* EXERCISE PROMPT
With the pictures left aside, write out exactly the lines of the listing below from the line with "align-items: none ->" to the line with "text-decoration: none ->", both included, and only those.

* DATA FOR THIS TASK
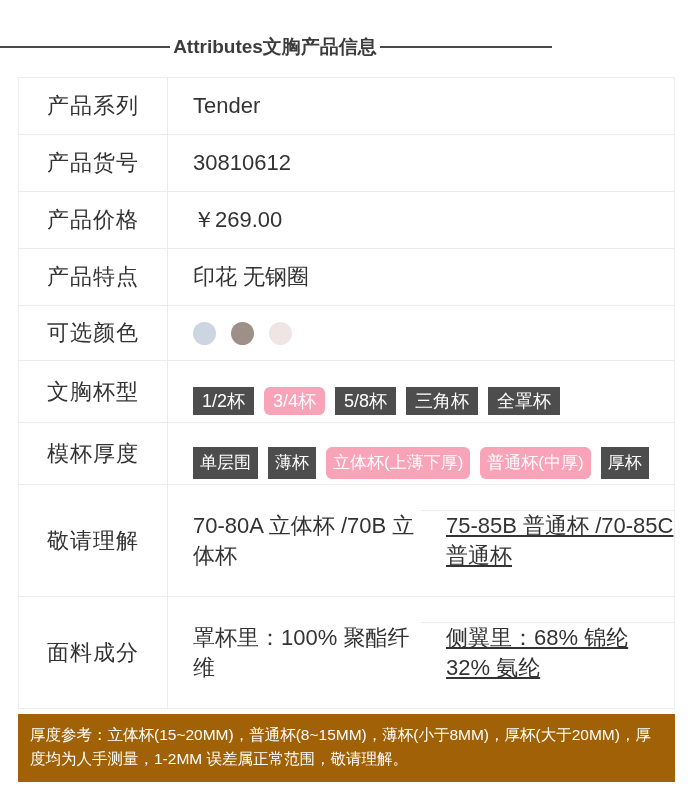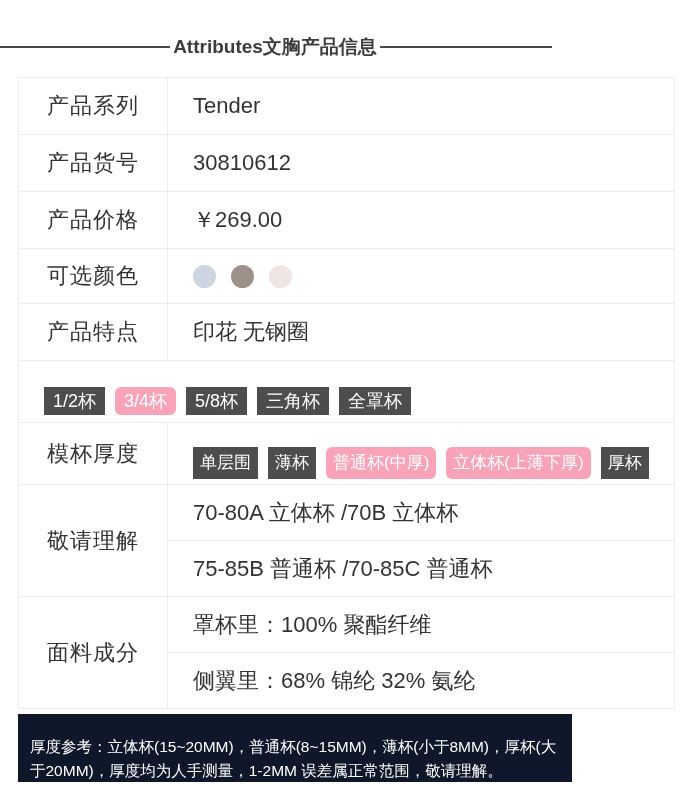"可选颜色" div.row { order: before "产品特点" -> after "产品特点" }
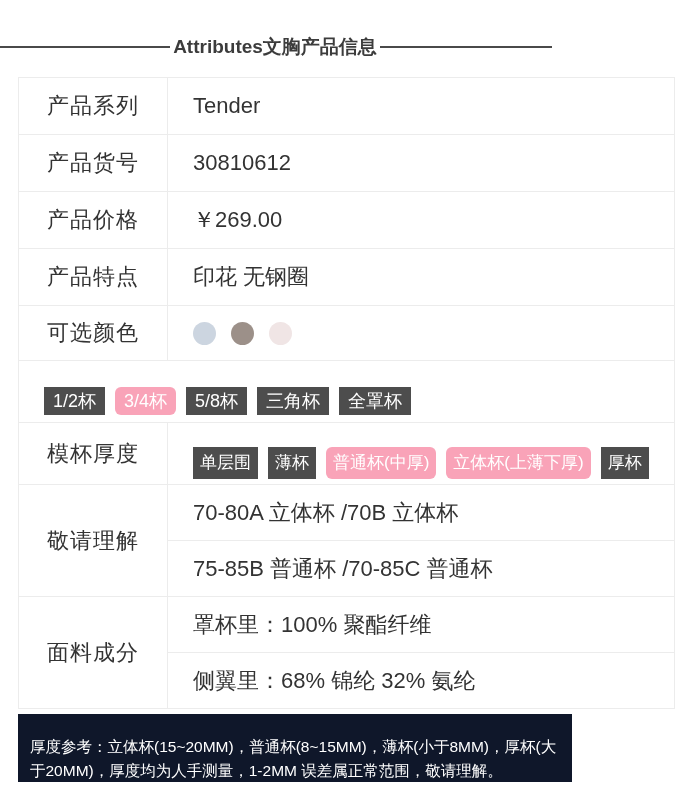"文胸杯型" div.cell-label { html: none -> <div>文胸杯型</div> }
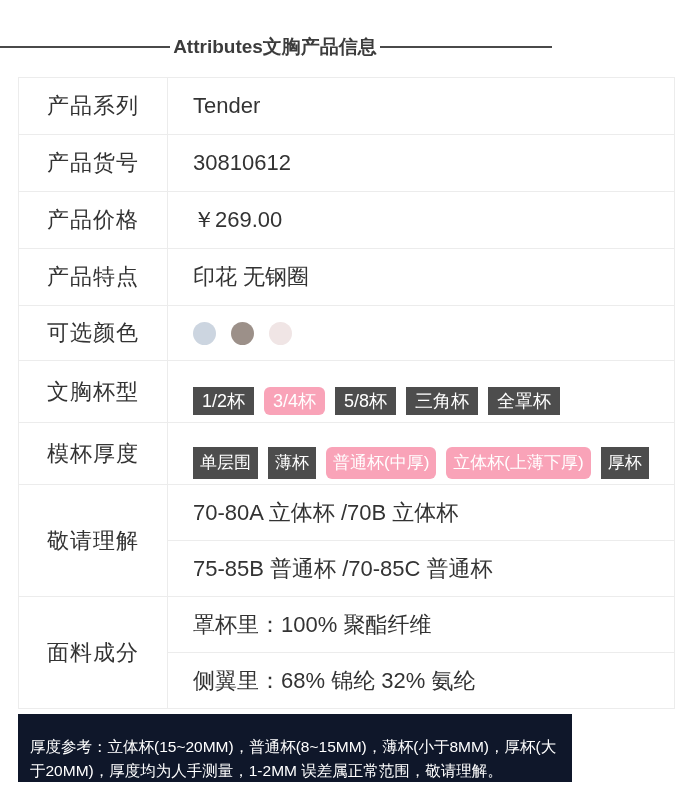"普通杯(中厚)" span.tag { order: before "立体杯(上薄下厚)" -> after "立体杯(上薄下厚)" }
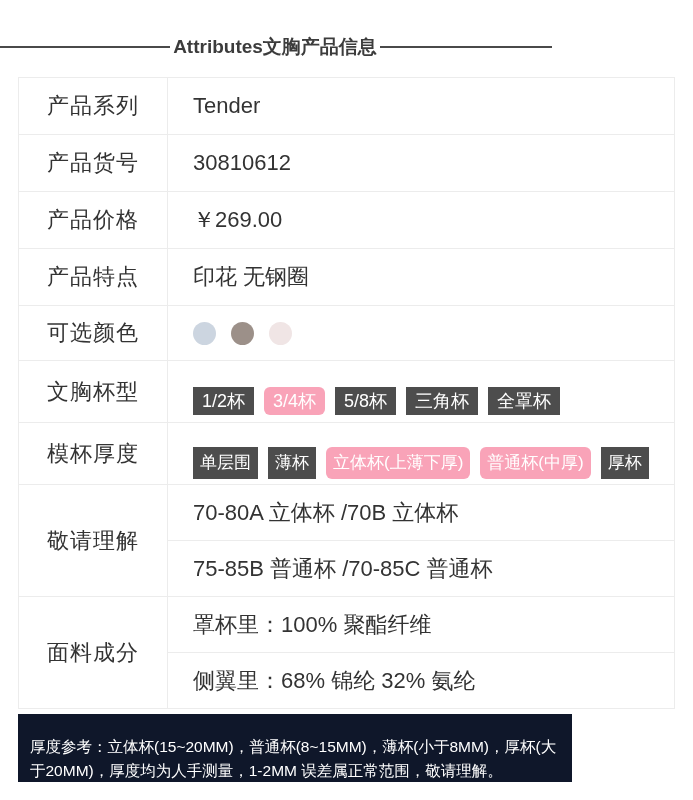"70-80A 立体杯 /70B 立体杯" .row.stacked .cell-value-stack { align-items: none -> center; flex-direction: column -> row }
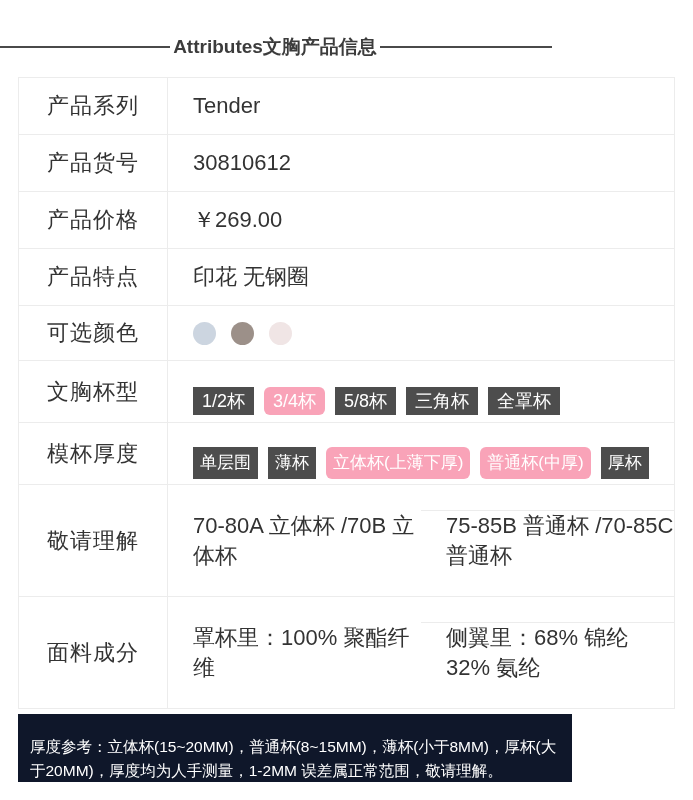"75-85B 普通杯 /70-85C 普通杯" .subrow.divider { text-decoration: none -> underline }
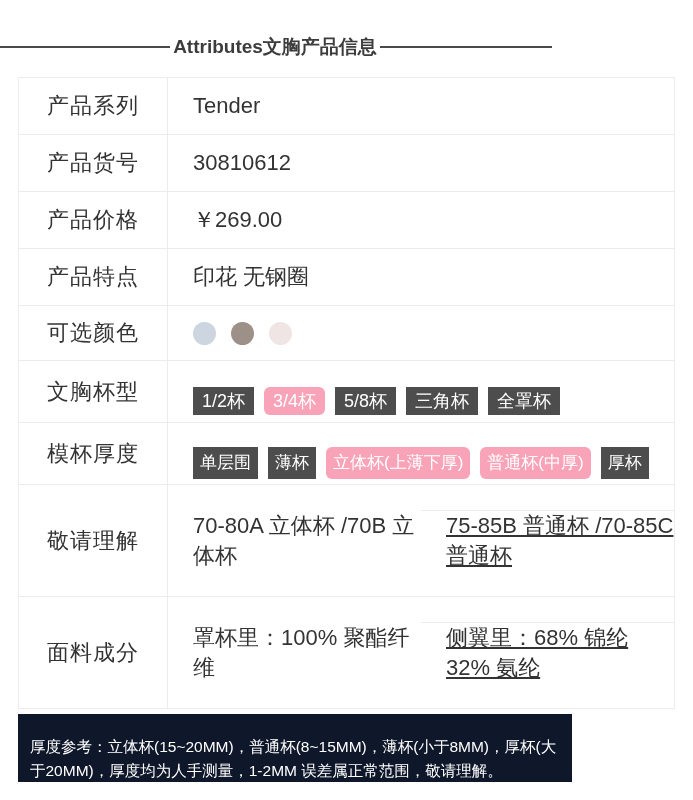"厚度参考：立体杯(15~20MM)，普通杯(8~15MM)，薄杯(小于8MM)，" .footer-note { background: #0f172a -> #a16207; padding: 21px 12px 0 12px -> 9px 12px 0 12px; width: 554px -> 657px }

---

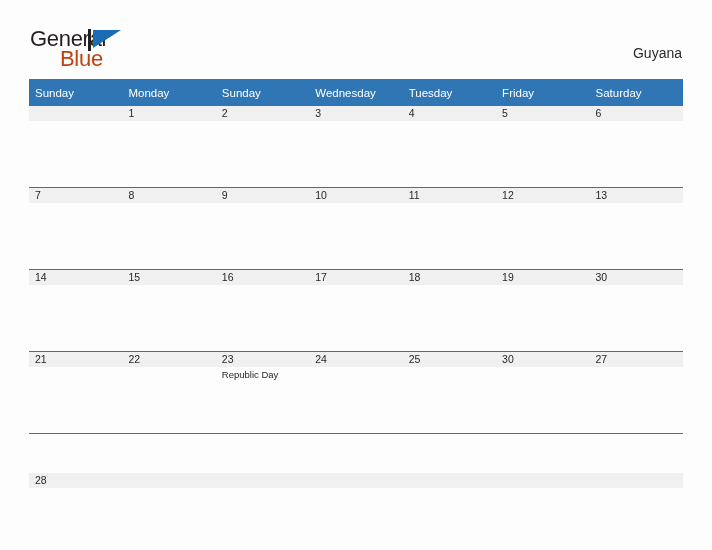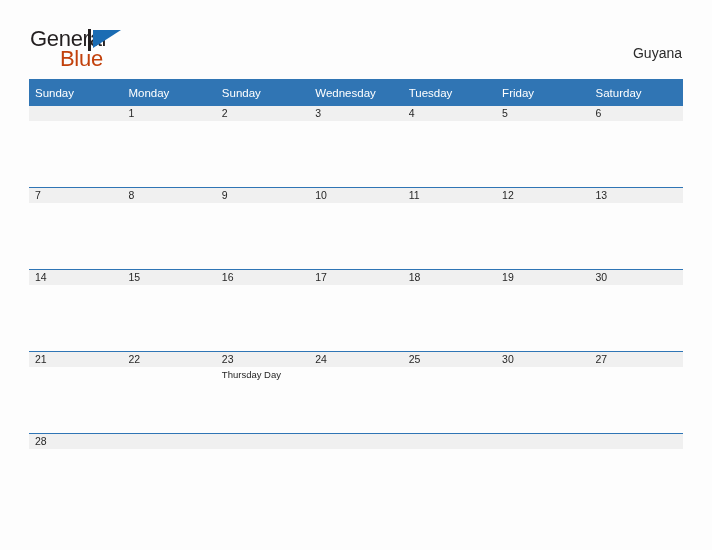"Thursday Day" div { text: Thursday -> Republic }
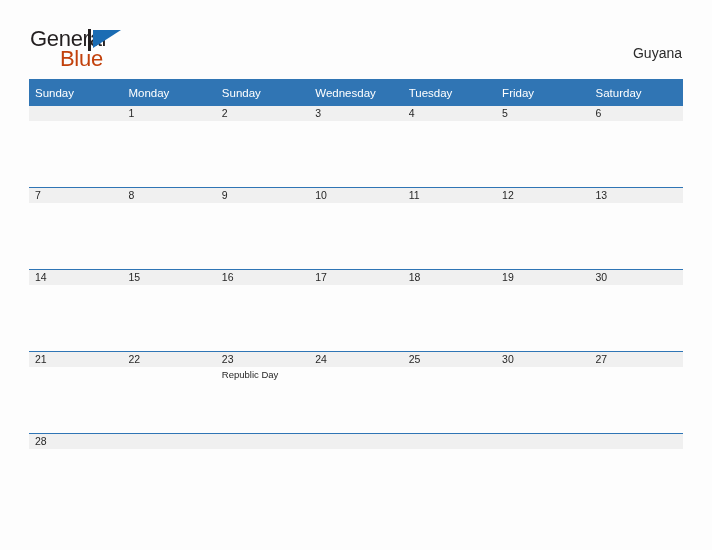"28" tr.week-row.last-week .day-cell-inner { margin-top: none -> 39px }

* RESULT OF THE TASK
"70-80A 立体杯 /70B 立体杯" .row.stacked .cell-value-stack { align-items: none -> center; flex-direction: column -> row }
"75-85B 普通杯 /70-85C 普通杯" .subrow.divider { text-decoration: none -> underline }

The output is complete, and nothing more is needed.